What to produce: Every line with "background" in it must be copied from the data.

Recorded information:

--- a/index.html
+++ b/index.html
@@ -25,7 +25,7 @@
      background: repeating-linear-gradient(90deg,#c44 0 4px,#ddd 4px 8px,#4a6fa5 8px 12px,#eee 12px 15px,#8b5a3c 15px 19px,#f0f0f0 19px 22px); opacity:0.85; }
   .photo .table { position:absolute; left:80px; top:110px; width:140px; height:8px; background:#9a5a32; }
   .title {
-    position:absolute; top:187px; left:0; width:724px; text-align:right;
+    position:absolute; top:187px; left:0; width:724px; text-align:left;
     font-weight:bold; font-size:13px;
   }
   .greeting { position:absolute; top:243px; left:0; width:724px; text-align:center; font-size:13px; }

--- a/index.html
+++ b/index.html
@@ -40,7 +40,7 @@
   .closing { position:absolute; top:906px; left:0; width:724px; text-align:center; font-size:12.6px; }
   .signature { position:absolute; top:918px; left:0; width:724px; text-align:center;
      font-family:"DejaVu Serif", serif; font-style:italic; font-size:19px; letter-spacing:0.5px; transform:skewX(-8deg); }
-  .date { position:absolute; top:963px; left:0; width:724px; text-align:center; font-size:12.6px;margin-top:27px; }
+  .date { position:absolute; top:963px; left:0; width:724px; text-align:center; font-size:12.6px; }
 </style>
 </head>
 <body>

...

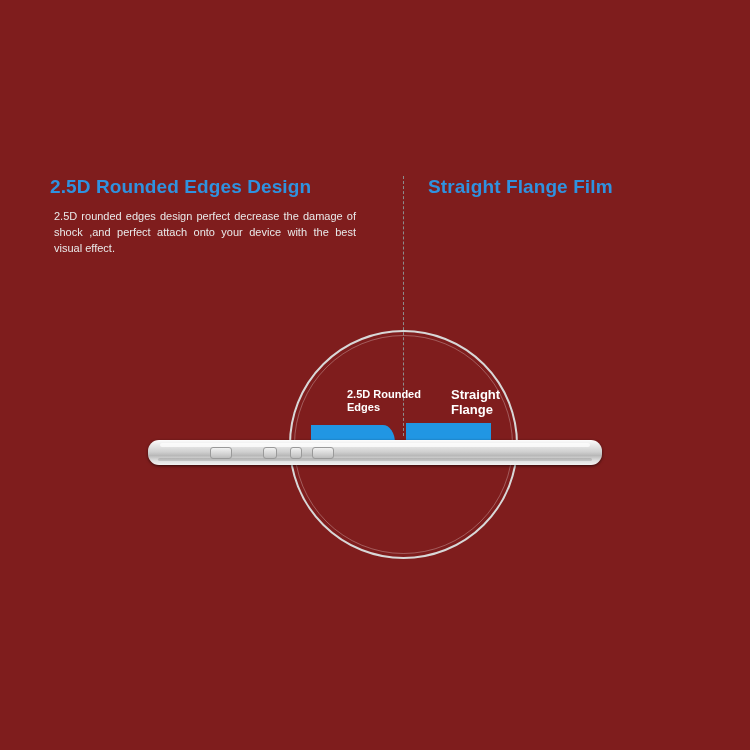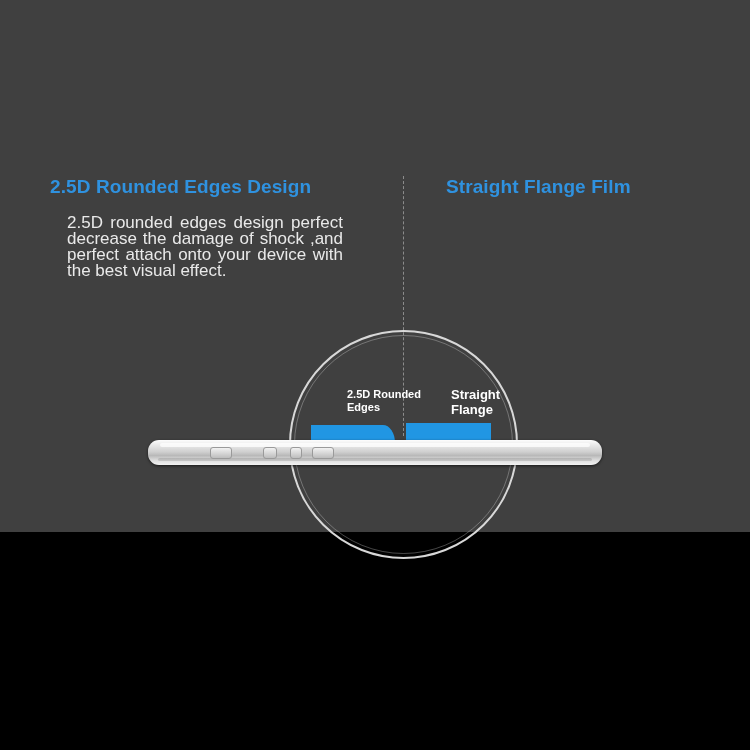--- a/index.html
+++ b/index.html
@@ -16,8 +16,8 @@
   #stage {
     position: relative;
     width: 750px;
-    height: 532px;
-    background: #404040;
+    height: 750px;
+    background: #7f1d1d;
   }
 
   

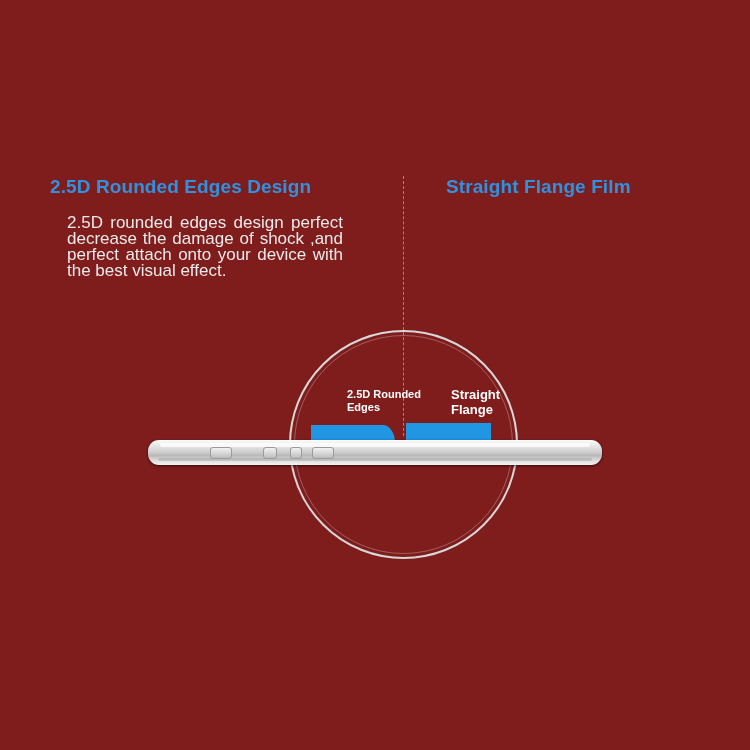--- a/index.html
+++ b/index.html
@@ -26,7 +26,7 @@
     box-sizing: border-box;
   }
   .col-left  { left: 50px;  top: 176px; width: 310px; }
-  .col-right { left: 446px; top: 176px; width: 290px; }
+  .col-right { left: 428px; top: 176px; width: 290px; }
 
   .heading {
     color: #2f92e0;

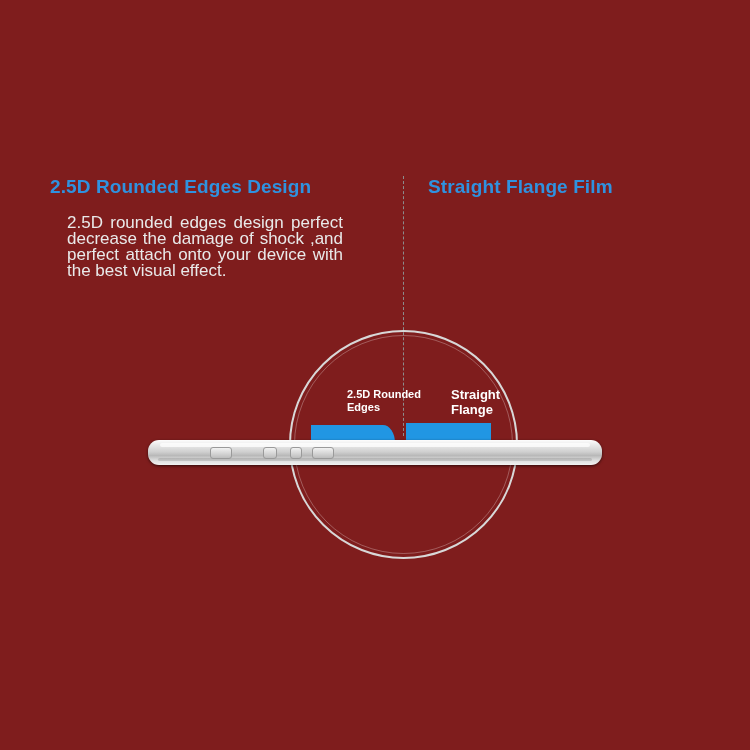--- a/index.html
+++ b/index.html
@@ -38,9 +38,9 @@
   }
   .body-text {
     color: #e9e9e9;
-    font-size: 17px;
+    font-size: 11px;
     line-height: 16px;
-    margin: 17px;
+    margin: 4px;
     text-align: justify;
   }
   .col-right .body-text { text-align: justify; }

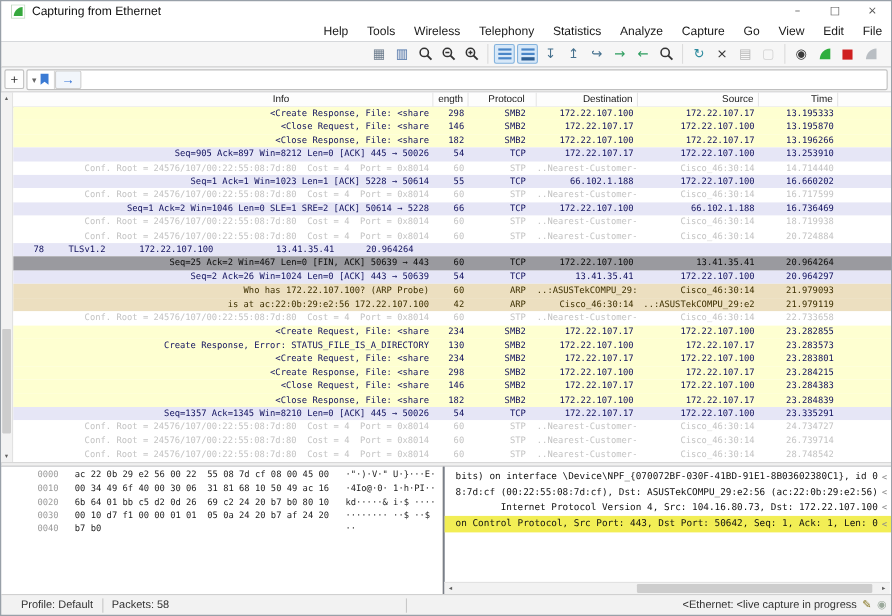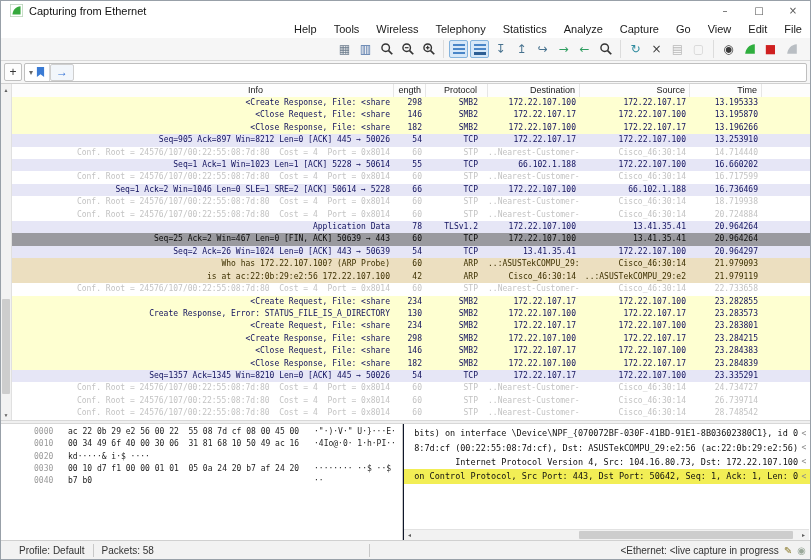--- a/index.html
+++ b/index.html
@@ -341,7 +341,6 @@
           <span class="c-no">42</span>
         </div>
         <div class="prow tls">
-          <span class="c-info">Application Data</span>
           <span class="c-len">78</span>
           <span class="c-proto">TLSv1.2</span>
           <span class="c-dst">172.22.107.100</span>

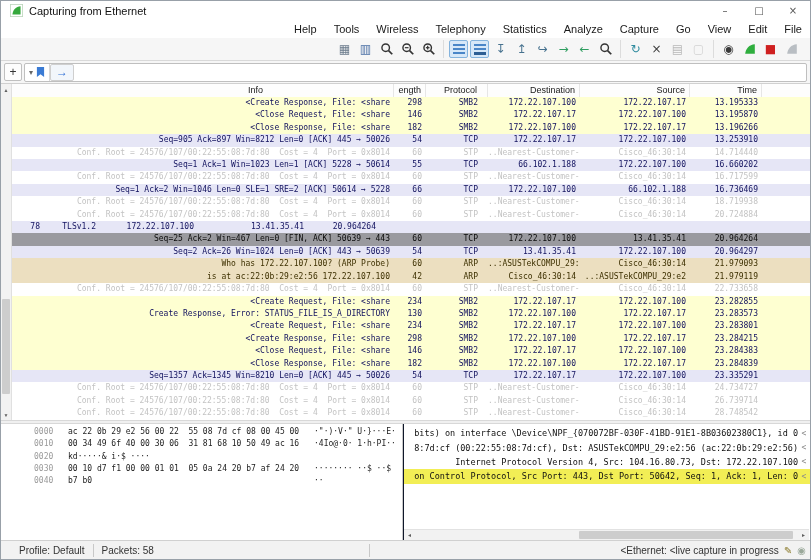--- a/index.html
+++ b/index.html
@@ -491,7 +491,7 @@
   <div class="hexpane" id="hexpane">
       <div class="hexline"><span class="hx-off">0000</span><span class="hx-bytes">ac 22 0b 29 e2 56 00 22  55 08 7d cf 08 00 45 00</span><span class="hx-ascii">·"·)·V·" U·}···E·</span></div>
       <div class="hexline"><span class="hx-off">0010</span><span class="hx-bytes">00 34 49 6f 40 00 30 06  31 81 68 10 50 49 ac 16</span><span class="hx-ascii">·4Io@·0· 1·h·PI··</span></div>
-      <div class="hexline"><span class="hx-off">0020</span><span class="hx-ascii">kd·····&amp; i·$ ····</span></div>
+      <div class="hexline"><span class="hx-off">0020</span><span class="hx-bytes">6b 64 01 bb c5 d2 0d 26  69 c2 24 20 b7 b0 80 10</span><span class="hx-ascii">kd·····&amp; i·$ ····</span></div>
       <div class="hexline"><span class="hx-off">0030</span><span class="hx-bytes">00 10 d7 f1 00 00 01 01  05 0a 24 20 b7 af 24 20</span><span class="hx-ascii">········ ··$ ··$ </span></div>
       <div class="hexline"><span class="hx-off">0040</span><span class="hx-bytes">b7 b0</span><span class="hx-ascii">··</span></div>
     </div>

---

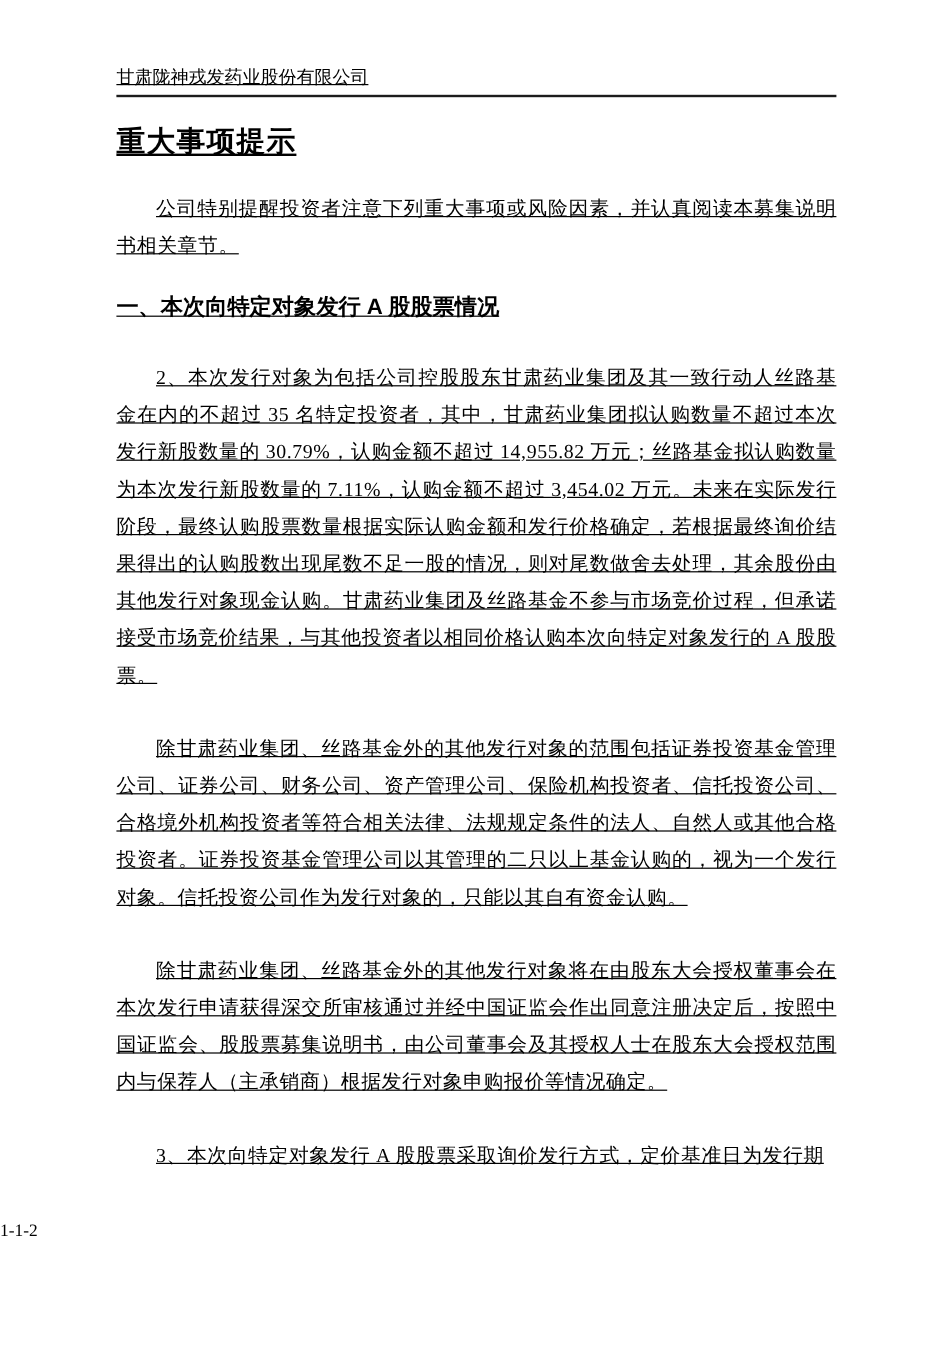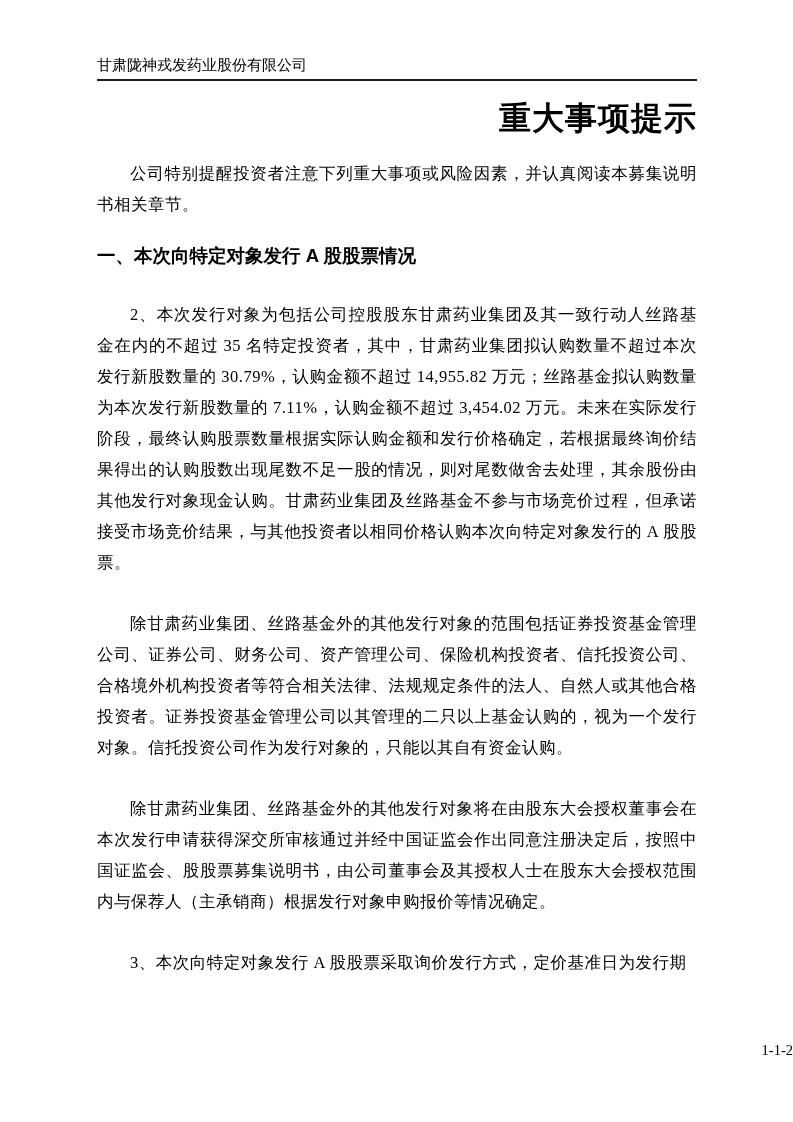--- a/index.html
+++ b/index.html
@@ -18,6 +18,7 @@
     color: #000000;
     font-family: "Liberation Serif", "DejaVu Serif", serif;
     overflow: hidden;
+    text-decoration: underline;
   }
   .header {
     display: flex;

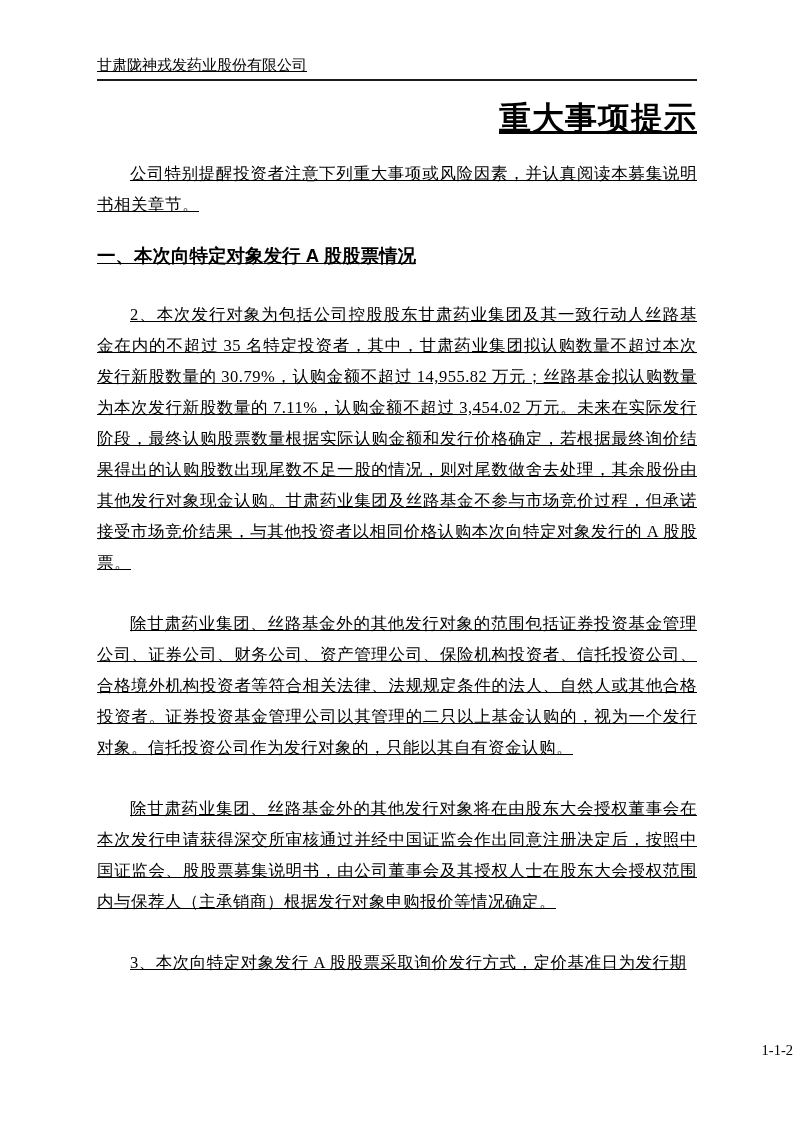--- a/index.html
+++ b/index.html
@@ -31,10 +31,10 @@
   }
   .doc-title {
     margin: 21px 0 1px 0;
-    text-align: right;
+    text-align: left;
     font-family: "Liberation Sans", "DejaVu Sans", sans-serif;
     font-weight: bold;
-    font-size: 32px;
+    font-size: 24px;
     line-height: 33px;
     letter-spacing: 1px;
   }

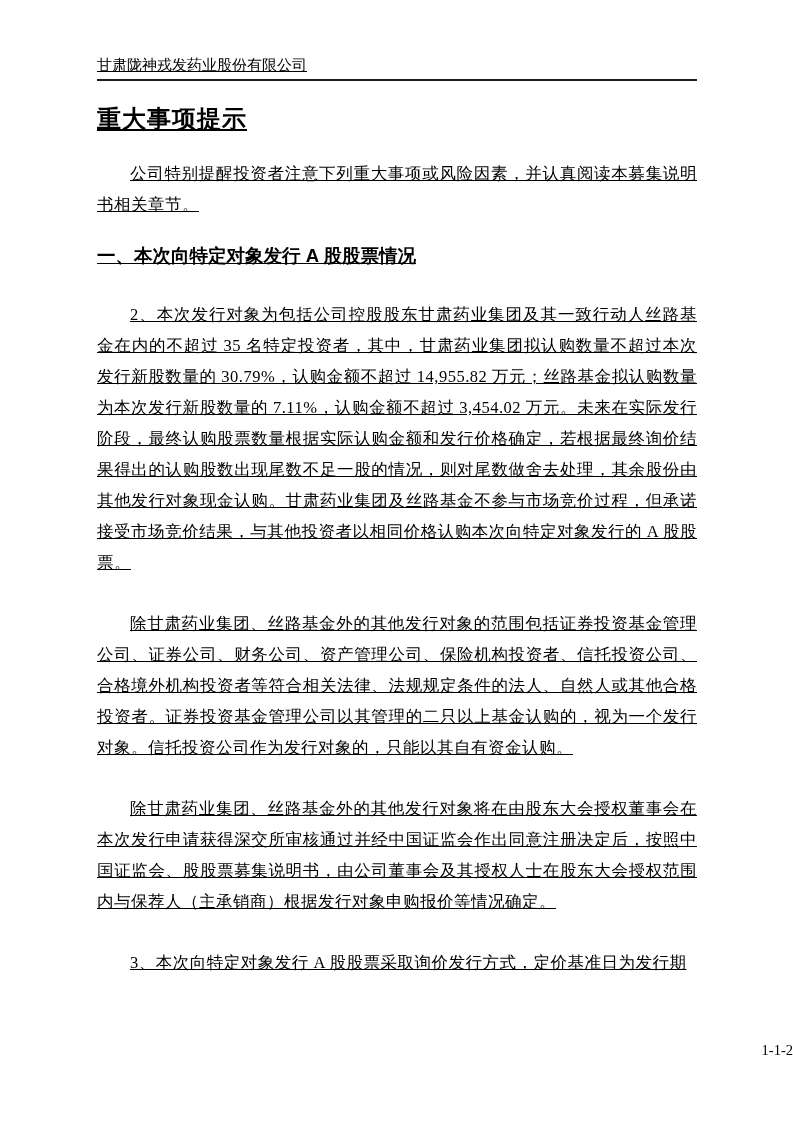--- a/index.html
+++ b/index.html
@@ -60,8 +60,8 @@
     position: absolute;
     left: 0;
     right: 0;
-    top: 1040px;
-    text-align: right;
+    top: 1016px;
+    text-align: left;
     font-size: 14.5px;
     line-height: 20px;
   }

Your solution:
      background: repeating-linear-gradient(90deg,#c44 0 4px,#ddd 4px 8px,#4a6fa5 8px 12px,#eee 12px 15px,#8b5a3c 15px 19px,#f0f0f0 19px 22px); opacity:0.85; }
   .photo .table { position:absolute; left:80px; top:110px; width:140px; height:8px; background:#9a5a32; }
-    background: #404040;
+    background: #7f1d1d;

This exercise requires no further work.